AZFRP President and CEO Pascal Berlioux, who has been attempting since 2006 to build an oriented-strand board (OSB) plant in the Flagstaff area that would need wood from Forest Service-controlled land, said the agency's decision was a vague “best value” judgment that was unlikely to be overturned.

On the day that administrative appeals were due, Berlioux had sent out a three-page, single-spaced email listing the reasons he thought his company would be a better choice, the Arizona Daily Sun reported.

Legal appeals of the decision are still possible. The Center for Biological Diversity, Grand Canyon Trust, and others objected to the contract over concerns that Pioneer Associates would not be as collaborative a partner as AZFRP, lacked local experience, and that its plan to convert biomass into cellulosic biodiesel was untested.

As previously reported by the Associated Press on June 8, Pioneer Associates is expected to and have a mill producing flooring and furniture by 2014.

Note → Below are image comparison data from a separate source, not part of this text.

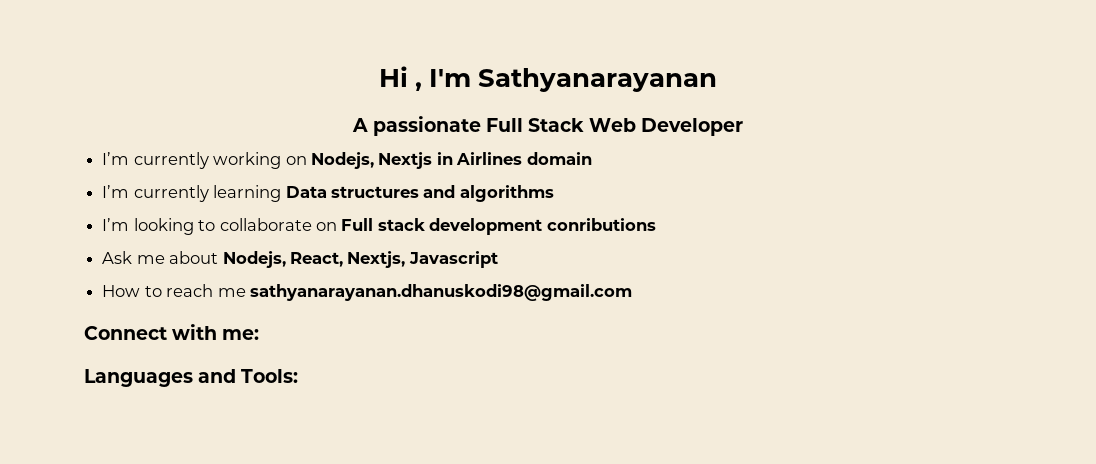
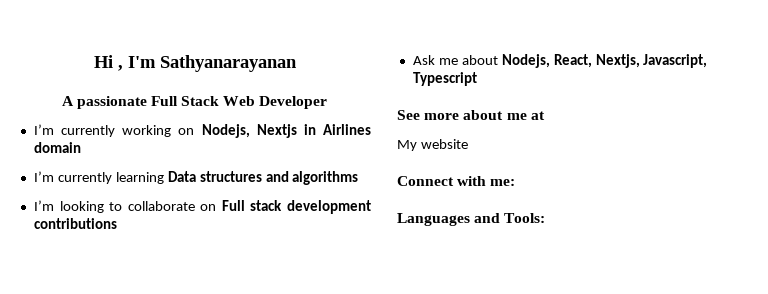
- I’m looking to collaborate on Full stack development conributions
+ I’m looking to collaborate on Full stack development contributions
- Ask me about Nodejs, React, Nextjs, Javascript
- How to reach me sathyanarayanan.dhanuskodi98@gmail.com
+ Ask me about Nodejs, React, Nextjs, Javascript, Typescript
+ See more about me at
+ My website

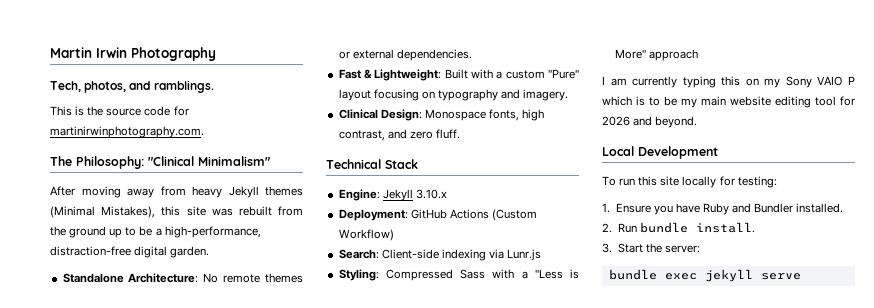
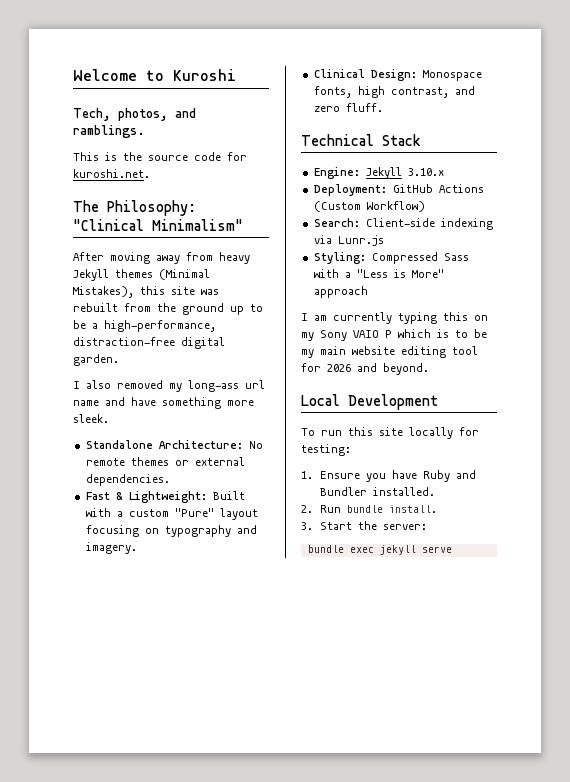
- Martin Irwin Photography
+ Welcome to Kuroshi
- This is the source code for martinirwinphotography.com.
+ This is the source code for kuroshi.net.
+ I also removed my long-ass url name and have something more sleek.

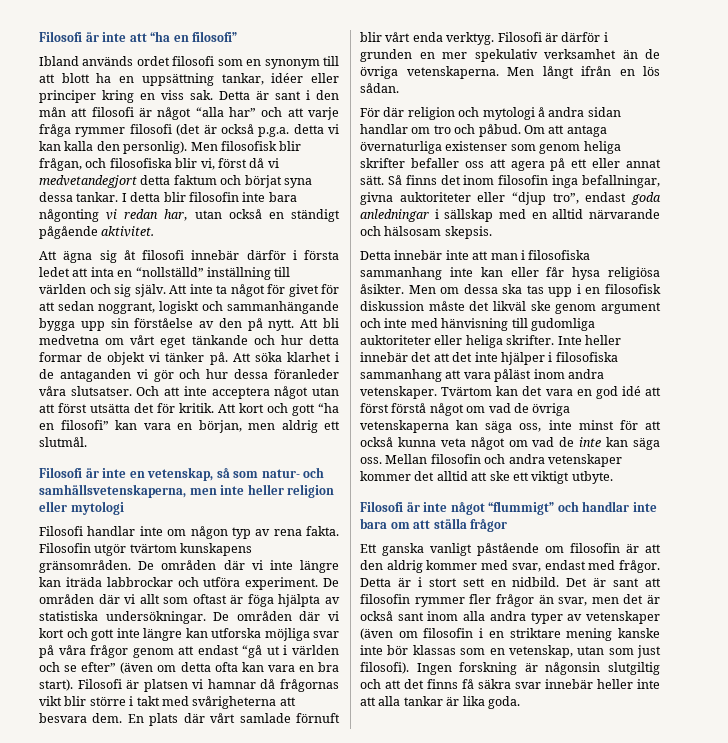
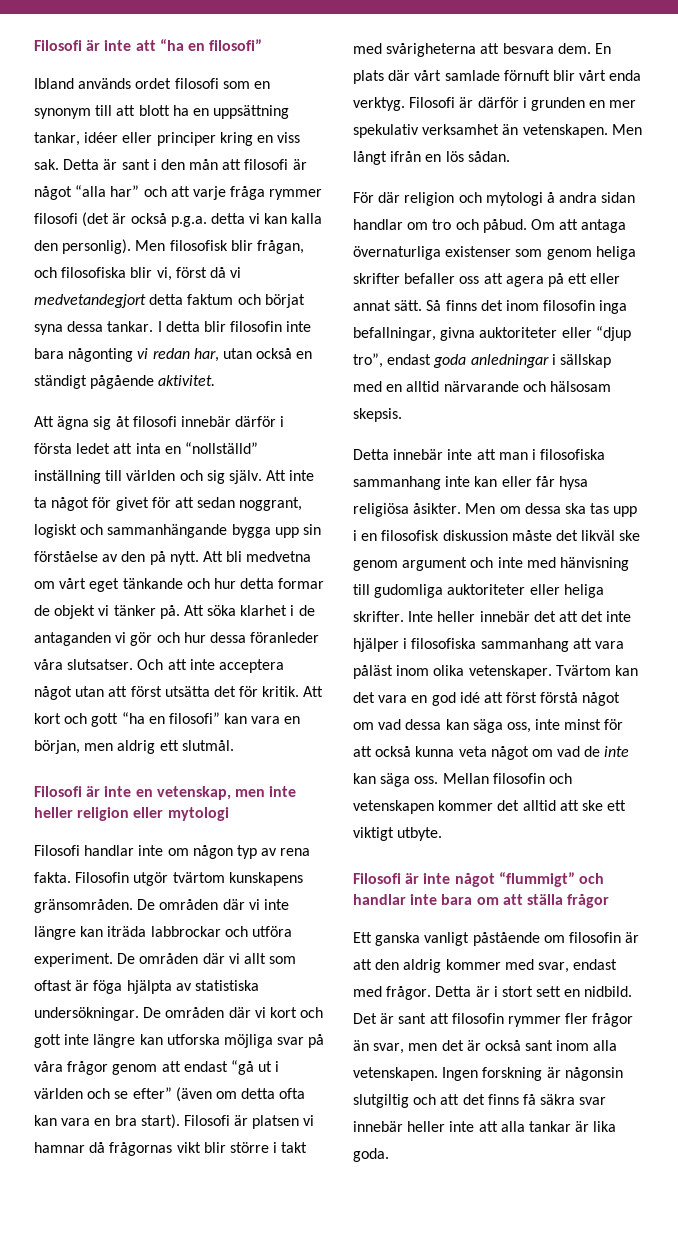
- Filosofi är inte en vetenskap, så som natur- och samhällsvetenskaperna, men inte heller religion eller mytologi
+ Filosofi är inte en vetenskap, men inte heller religion eller mytologi
- Filosofi är därför i grunden en mer spekulativ verksamhet än de övriga vetenskaperna.
+ Filosofi är därför i grunden en mer spekulativ verksamhet än vetenskapen.
- Inte heller innebär det att det inte hjälper i filosofiska sammanhang att vara påläst inom andra vetenskaper.
+ Inte heller innebär det att det inte hjälper i filosofiska sammanhang att vara påläst inom olika vetenskaper.
- Tvärtom kan det vara en god idé att först förstå något om vad de övriga vetenskaperna kan säga oss, inte minst för att också kunna veta något om vad de inte kan säga oss.
+ Tvärtom kan det vara en god idé att först förstå något om vad dessa kan säga oss, inte minst för att också kunna veta något om vad de inte kan säga oss.
- Mellan filosofin och andra vetenskaper kommer det alltid att ske ett viktigt utbyte.
+ Mellan filosofin och vetenskapen kommer det alltid att ske ett viktigt utbyte.
- Det är sant att filosofin rymmer fler frågor än svar, men det är också sant inom alla andra typer av vetenskaper (även om filosofin i en striktare mening kanske inte bör klassas som en vetenskap, utan som just filosofi).
+ Det är sant att filosofin rymmer fler frågor än svar, men det är också sant inom alla vetenskapen.

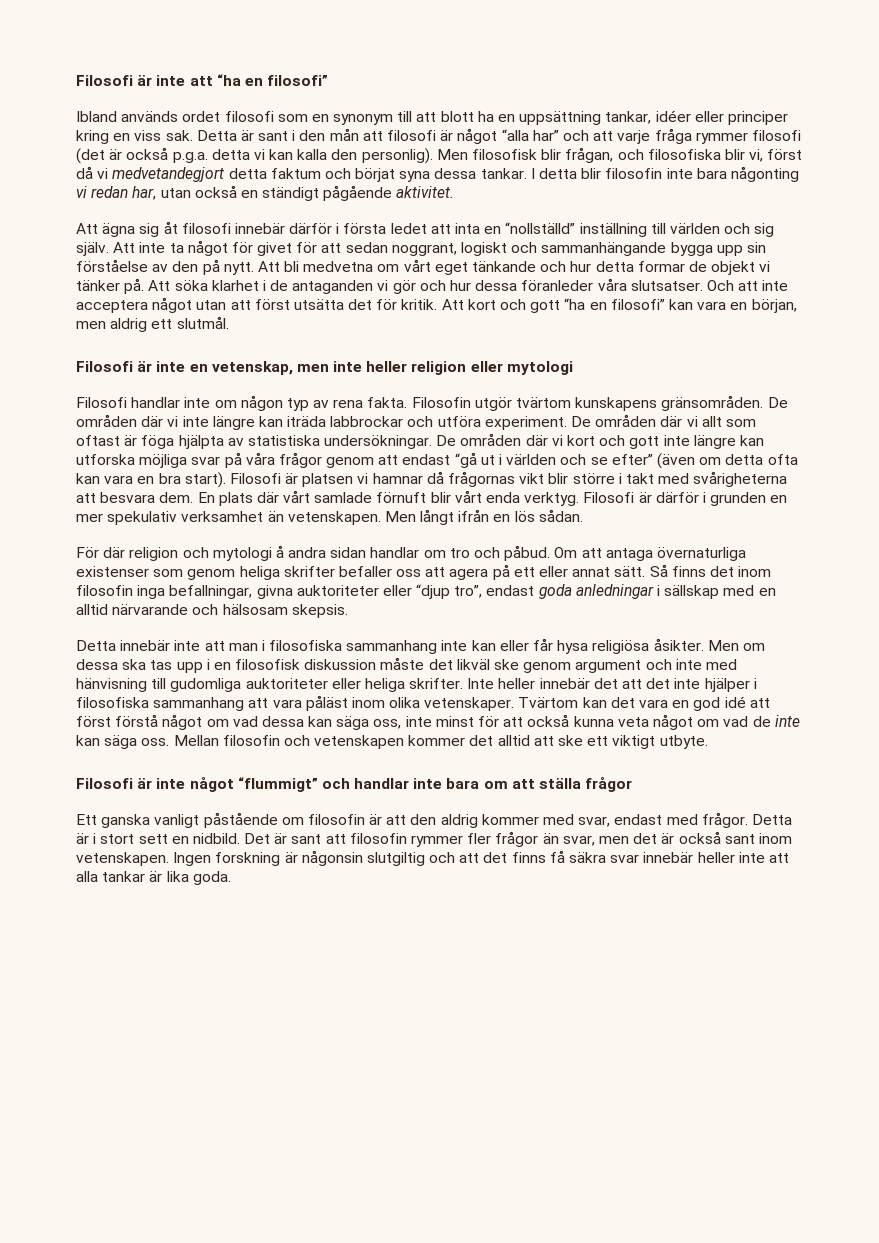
- Det är sant att filosofin rymmer fler frågor än svar, men det är också sant inom alla vetenskapen.
+ Det är sant att filosofin rymmer fler frågor än svar, men det är också sant inom vetenskapen.

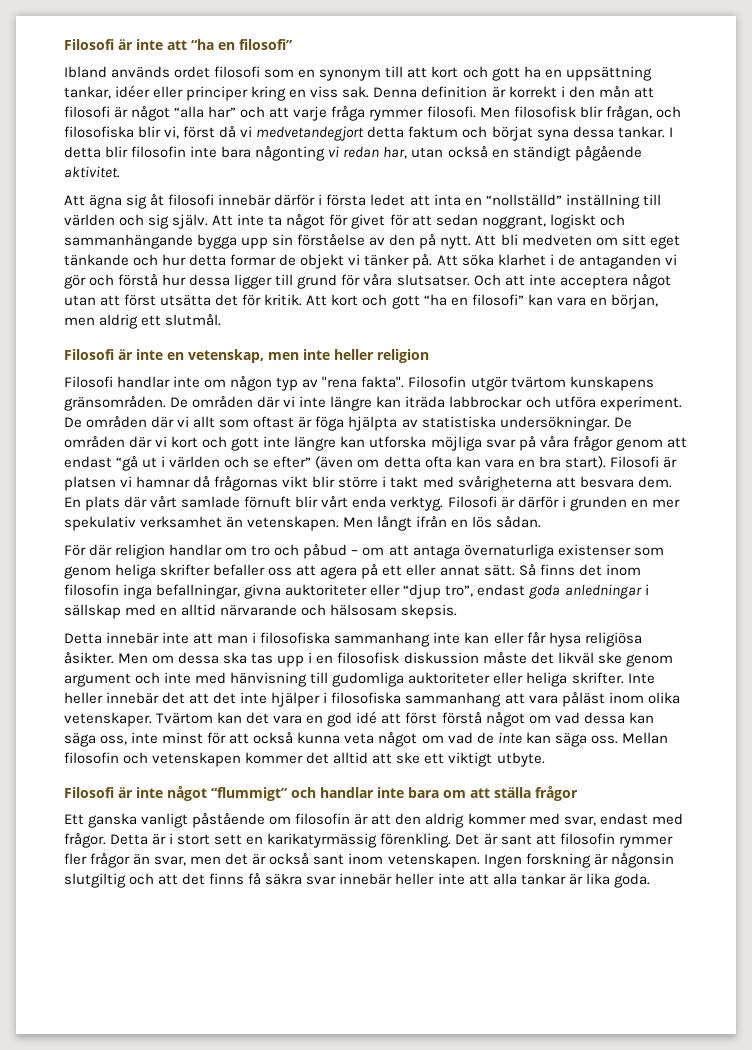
- Ibland används ordet filosofi som en synonym till att blott ha en uppsättning tankar, idéer eller principer kring en viss sak.
+ Ibland används ordet filosofi som en synonym till att kort och gott ha en uppsättning tankar, idéer eller principer kring en viss sak.
- Detta är sant i den mån att filosofi är något “alla har” och att varje fråga rymmer filosofi (det är också p.g.a. detta vi kan kalla den personlig).
+ Denna definition är korrekt i den mån att filosofi är något “alla har” och att varje fråga rymmer filosofi.
- Att bli medvetna om vårt eget tänkande och hur detta formar de objekt vi tänker på.
+ Att bli medveten om sitt eget tänkande och hur detta formar de objekt vi tänker på.
- Att söka klarhet i de antaganden vi gör och hur dessa föranleder våra slutsatser.
+ Att söka klarhet i de antaganden vi gör och förstå hur dessa ligger till grund för våra slutsatser.
- Filosofi är inte en vetenskap, men inte heller religion eller mytologi
+ Filosofi är inte en vetenskap, men inte heller religion
- Filosofi handlar inte om någon typ av rena fakta.
+ Filosofi handlar inte om någon typ av "rena fakta".
- För där religion och mytologi å andra sidan handlar om tro och påbud. Om att antaga övernaturliga existenser som genom heliga skrifter befaller oss att agera på ett eller annat sätt.
+ För där religion handlar om tro och påbud – om att antaga övernaturliga existenser som genom heliga skrifter befaller oss att agera på ett eller annat sätt.
- Detta är i stort sett en nidbild.
+ Detta är i stort sett en karikatyrmässig förenkling.

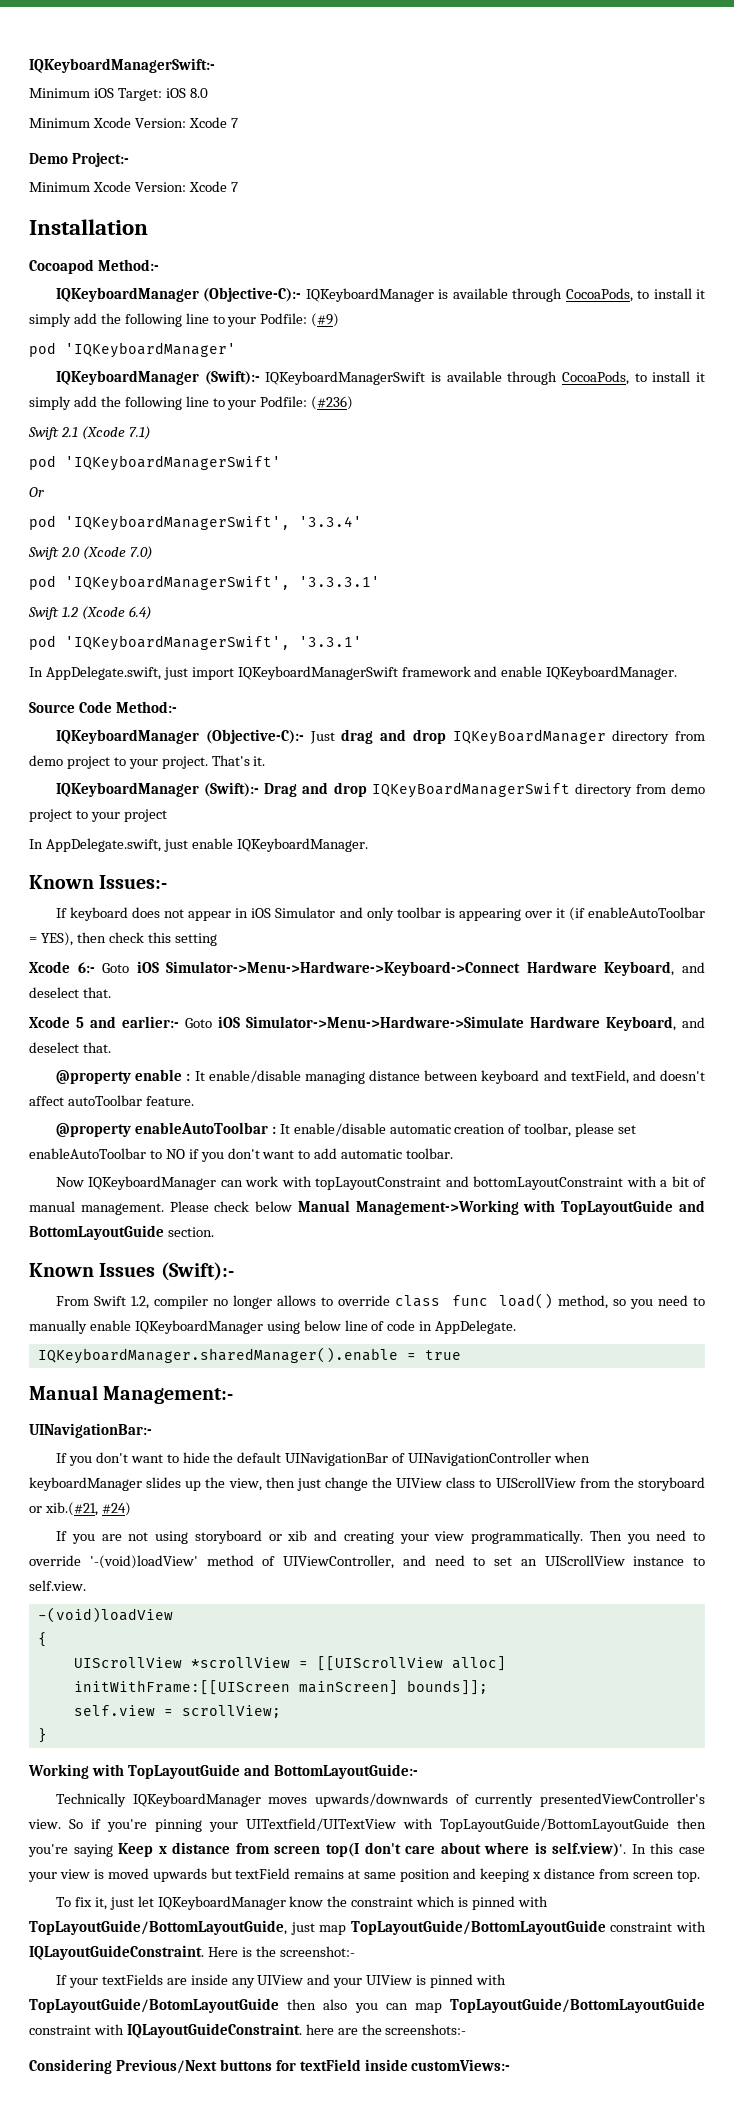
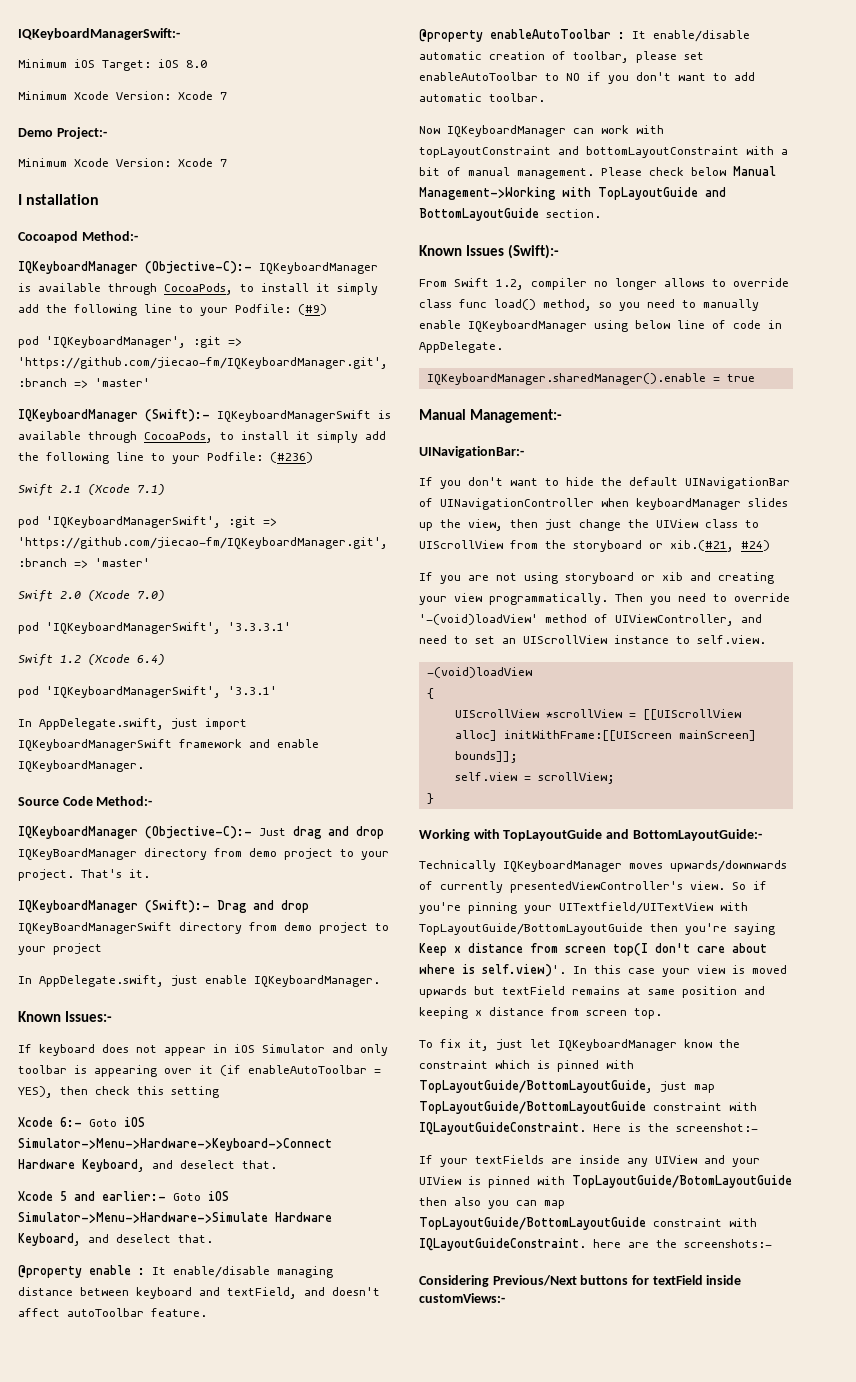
- Installation
+ I nstallation
- pod 'IQKeyboardManager'
+ pod 'IQKeyboardManager', :git => 'https://github.com/jiecao-fm/IQKeyboardManager.git', :branch => 'master'
- pod 'IQKeyboardManagerSwift'
- Or
- pod 'IQKeyboardManagerSwift', '3.3.4'
+ pod 'IQKeyboardManagerSwift', :git => 'https://github.com/jiecao-fm/IQKeyboardManager.git', :branch => 'master'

The local communities will benefit from the awarding of the contract for the Four Forests Restoration Initiative not only economically but environmentally. Each year of delay has risked catastrophic fires that could have wiped out the forest resource, the Arizona Daily Sun reported.

Pioneer Associates was chosen based on factors that included its hiring about 500 people, it could start seven to eight months after contracts are signs, it would make a variety of products, and it would stabilize fuel costs by using biomass for biofuel.

The products the company plans on producing include molding and flooring that imitates hardwoods, providing it with the diversification that would cushion the business during recessions, according to the Forest Service, reported the Arizona Daily Sun.

The primary source of this article is the Arizona Daily Sun, Flagstaff, Arizona, on June 14, 2012.